# [RECORD EXCERPTS]
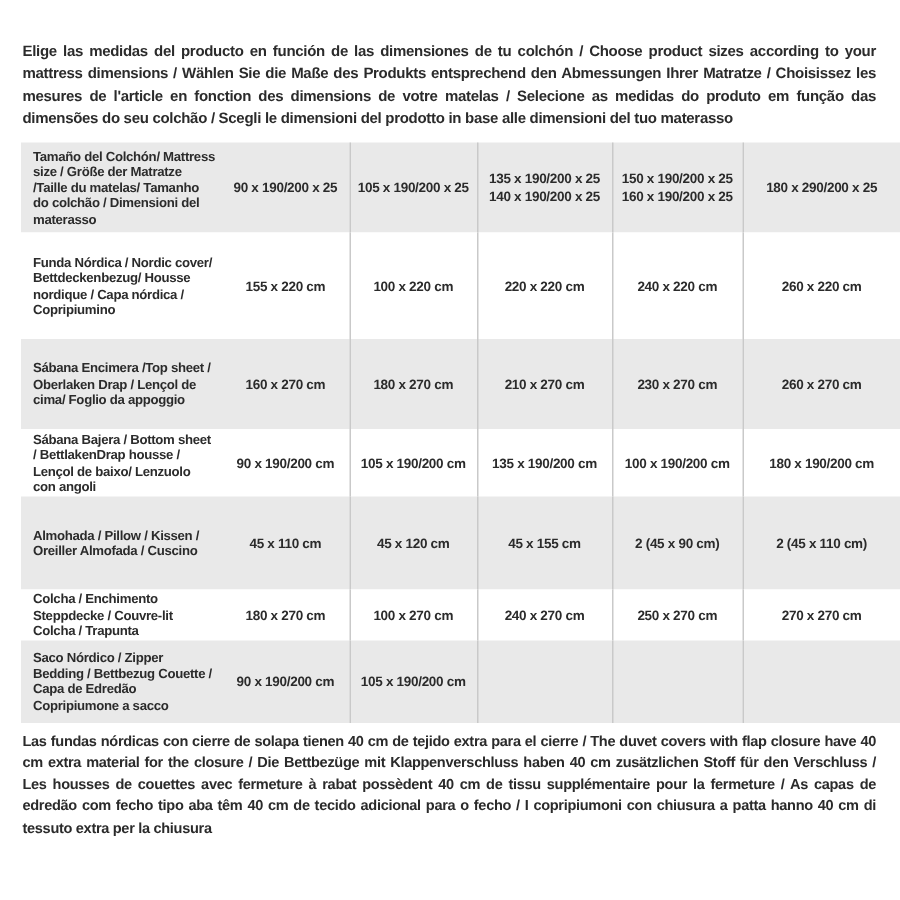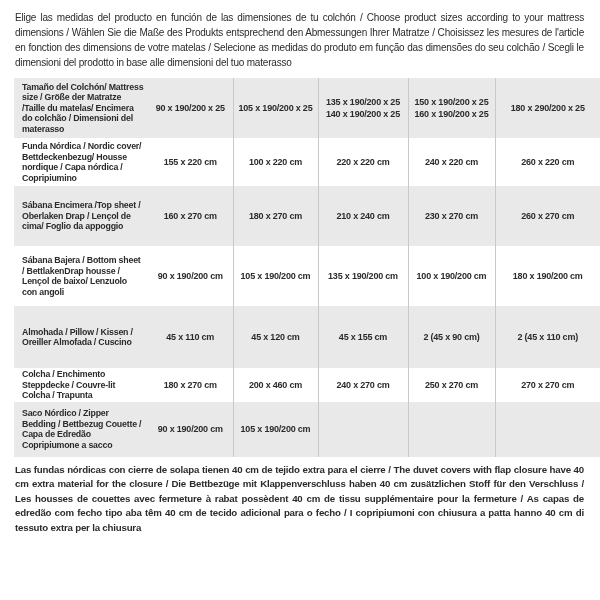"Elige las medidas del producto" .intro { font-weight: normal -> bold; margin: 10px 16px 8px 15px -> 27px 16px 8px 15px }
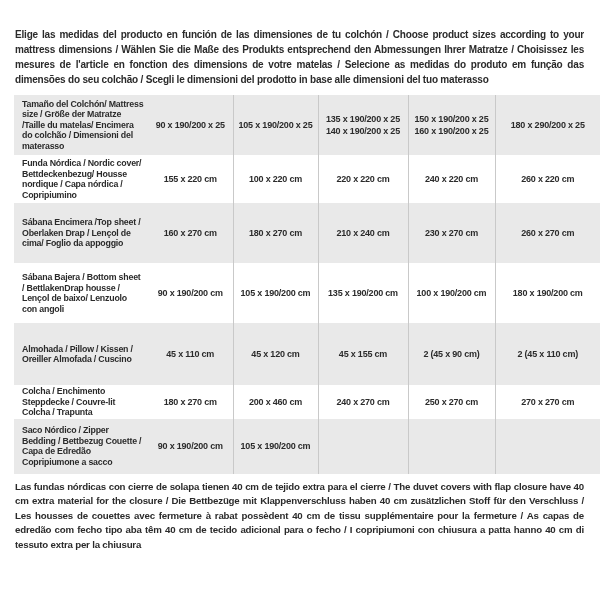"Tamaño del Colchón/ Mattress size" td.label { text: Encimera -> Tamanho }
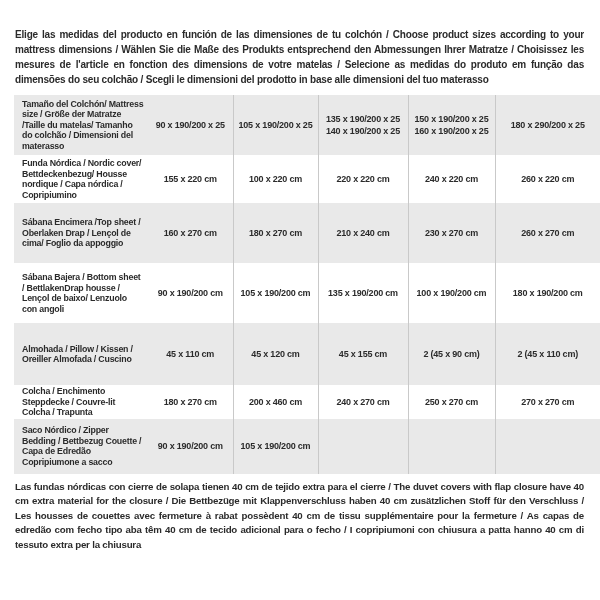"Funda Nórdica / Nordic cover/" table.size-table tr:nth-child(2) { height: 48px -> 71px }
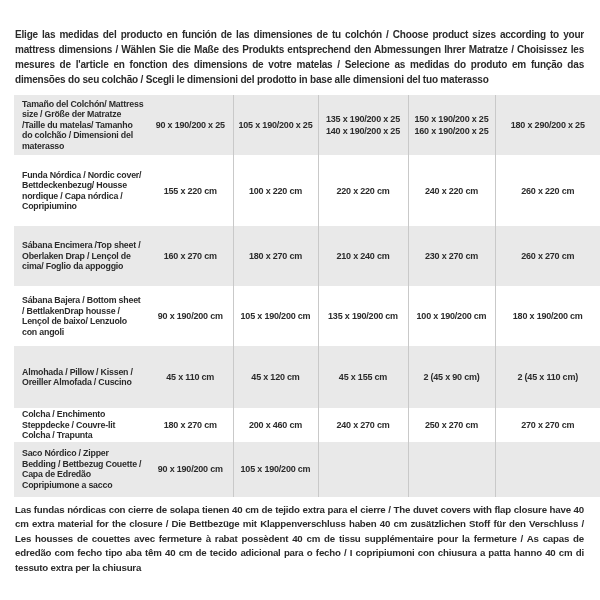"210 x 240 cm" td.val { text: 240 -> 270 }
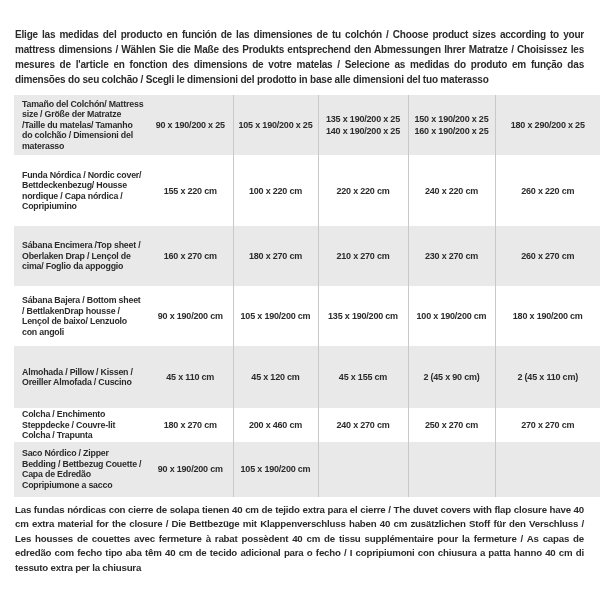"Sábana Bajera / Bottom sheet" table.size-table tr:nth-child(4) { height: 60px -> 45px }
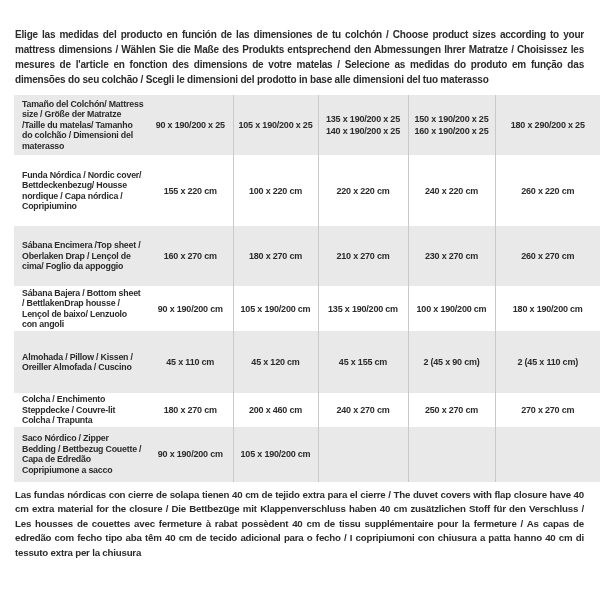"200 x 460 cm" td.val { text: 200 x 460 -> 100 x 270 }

...

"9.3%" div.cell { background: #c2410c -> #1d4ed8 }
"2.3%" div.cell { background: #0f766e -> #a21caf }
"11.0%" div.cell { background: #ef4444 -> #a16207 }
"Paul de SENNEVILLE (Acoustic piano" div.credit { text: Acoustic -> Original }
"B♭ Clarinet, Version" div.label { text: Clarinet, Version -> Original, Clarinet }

# [ACTIVITY]
Restate word for word every line from the one with "del Colchón/ Mattress" up to and including the one with "text: 200 x" in the records above, minus the pictures.

# [EXERCISE RESULT]
"Tamaño del Colchón/ Mattress size" td.label { text: Encimera -> Tamanho }
"Funda Nórdica / Nordic cover/" table.size-table tr:nth-child(2) { height: 48px -> 71px }
"210 x 240 cm" td.val { text: 240 -> 270 }
"Sábana Bajera / Bottom sheet" table.size-table tr:nth-child(4) { height: 60px -> 45px }
"200 x 460 cm" td.val { text: 200 x 460 -> 100 x 270 }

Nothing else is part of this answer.